> Exercise requirements:
For this exercise, return all the data word for word, with images left out.

> Input data:
========================

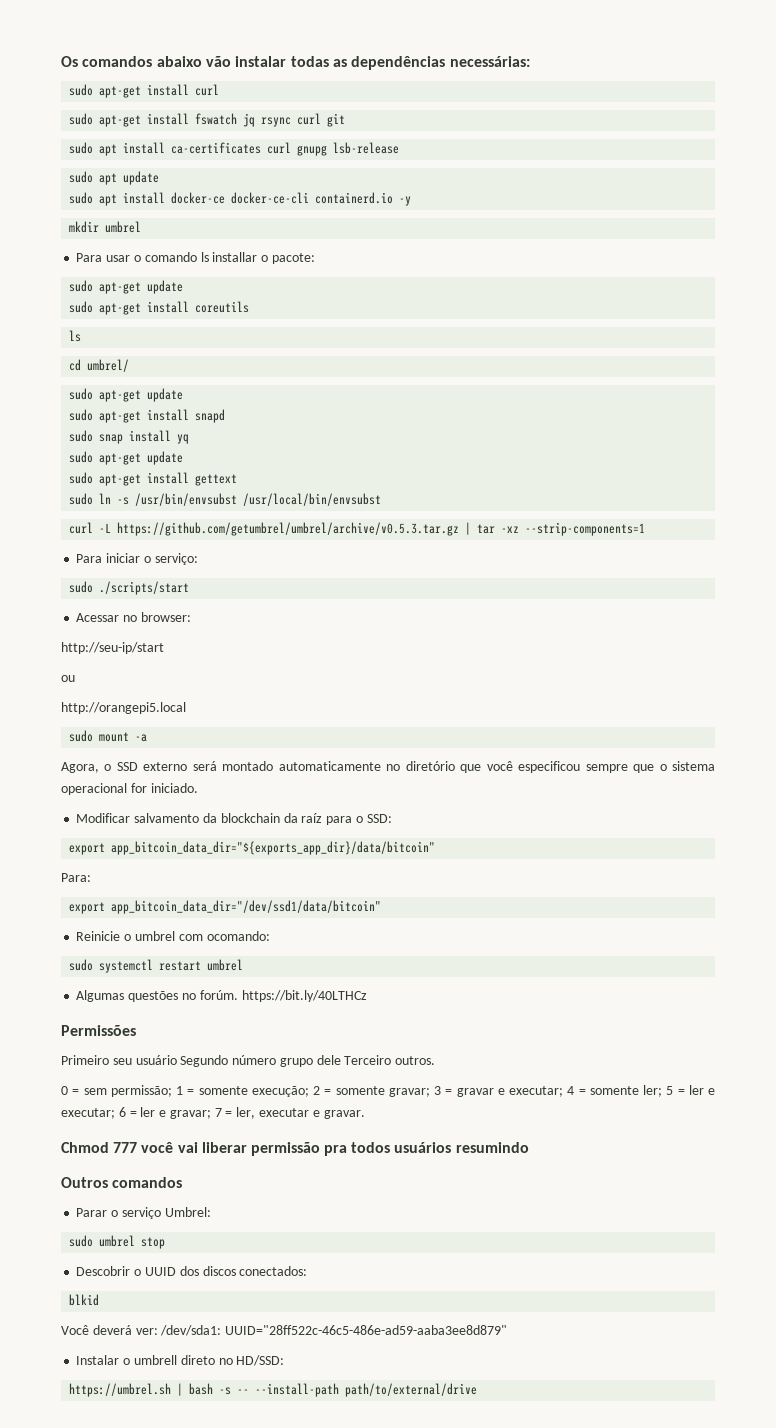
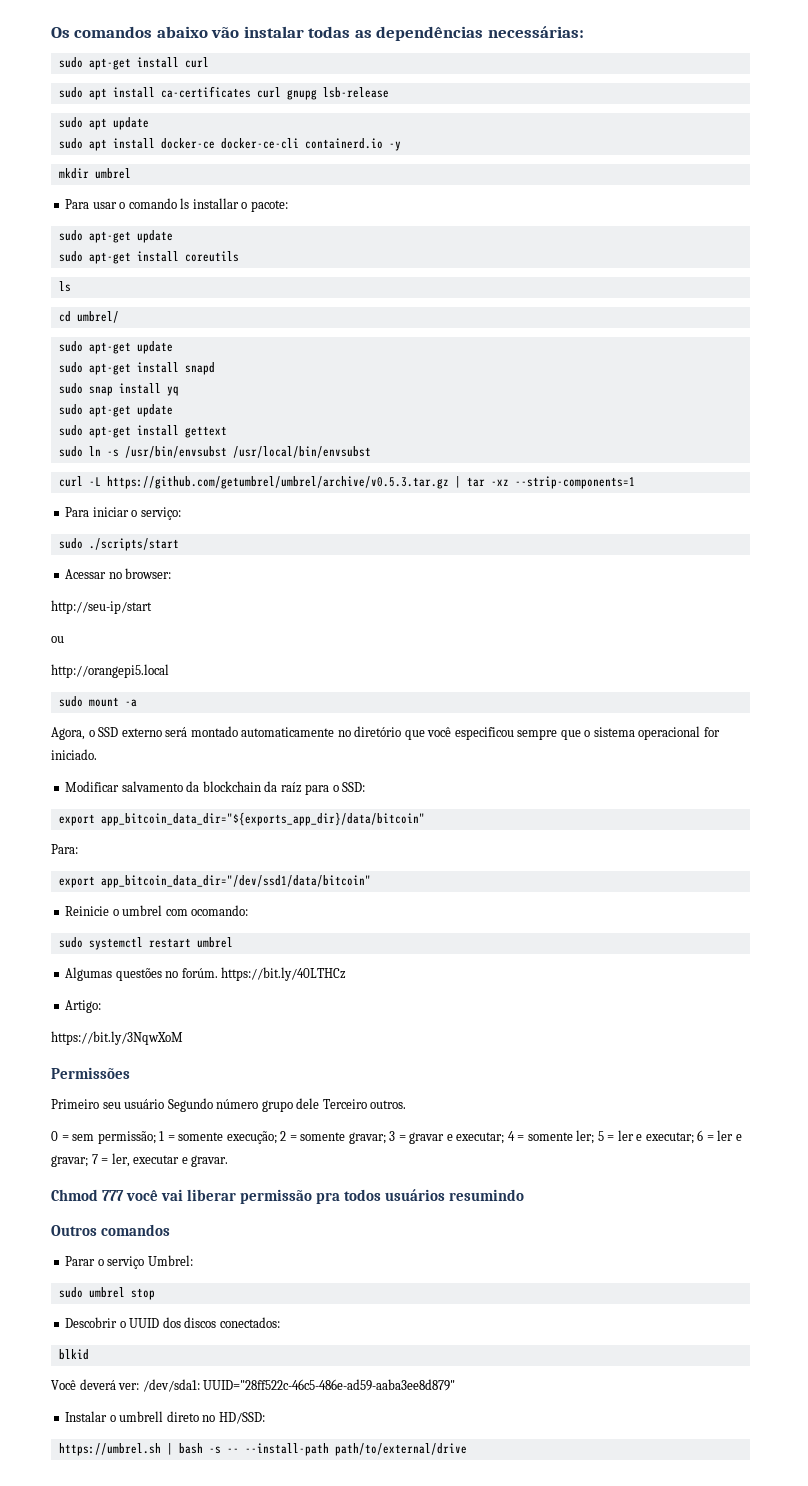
- sudo apt-get install fswatch jq rsync curl git
+ Artigo:
+ https://bit.ly/3NqwXoM

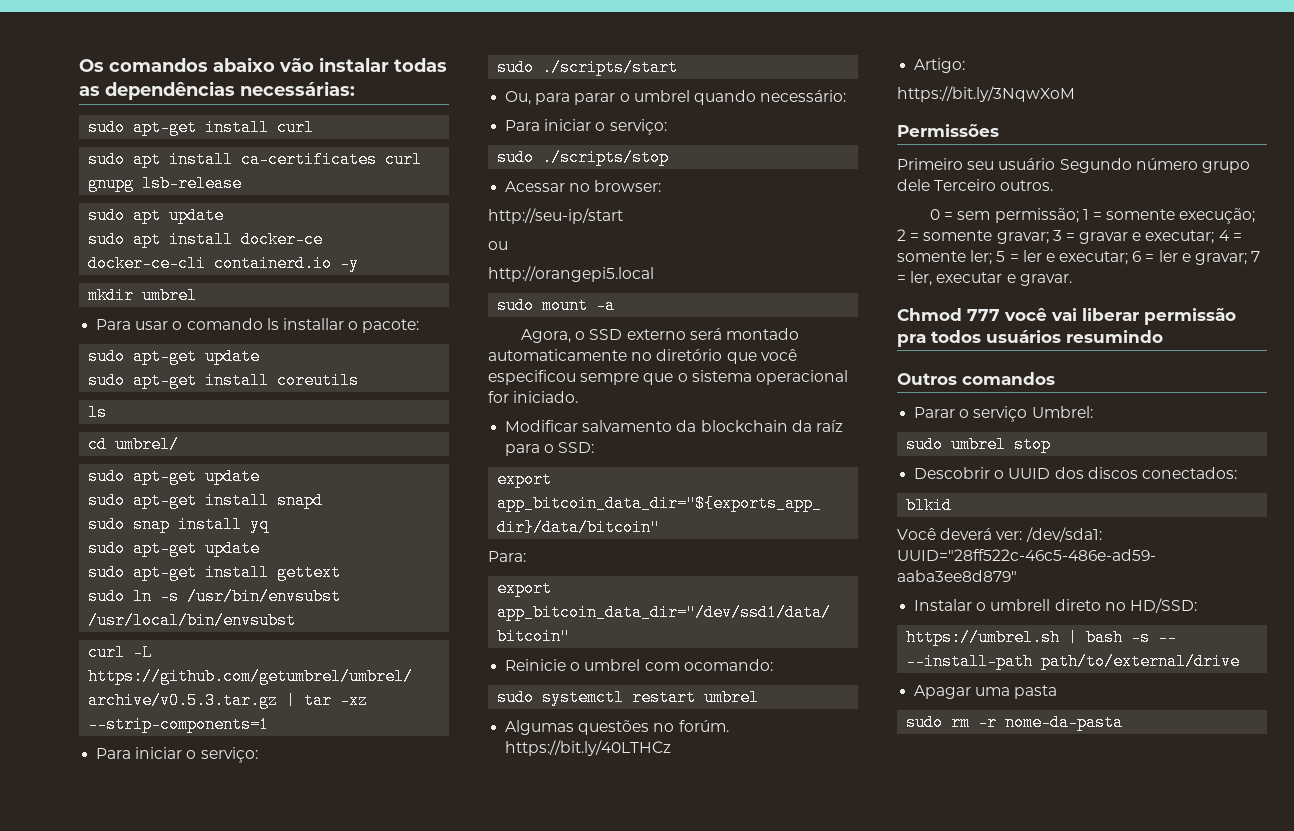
+ Ou, para parar o umbrel quando necessário:
+ Para iniciar o serviço:
+ sudo ./scripts/stop
+ Apagar uma pasta
+ sudo rm -r nome-da-pasta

========================

> Completed exercise:
- sudo apt-get install fswatch jq rsync curl git
+ Artigo:
+ https://bit.ly/3NqwXoM

+ Ou, para parar o umbrel quando necessário:
+ Para iniciar o serviço:
+ sudo ./scripts/stop
+ Apagar uma pasta
+ sudo rm -r nome-da-pasta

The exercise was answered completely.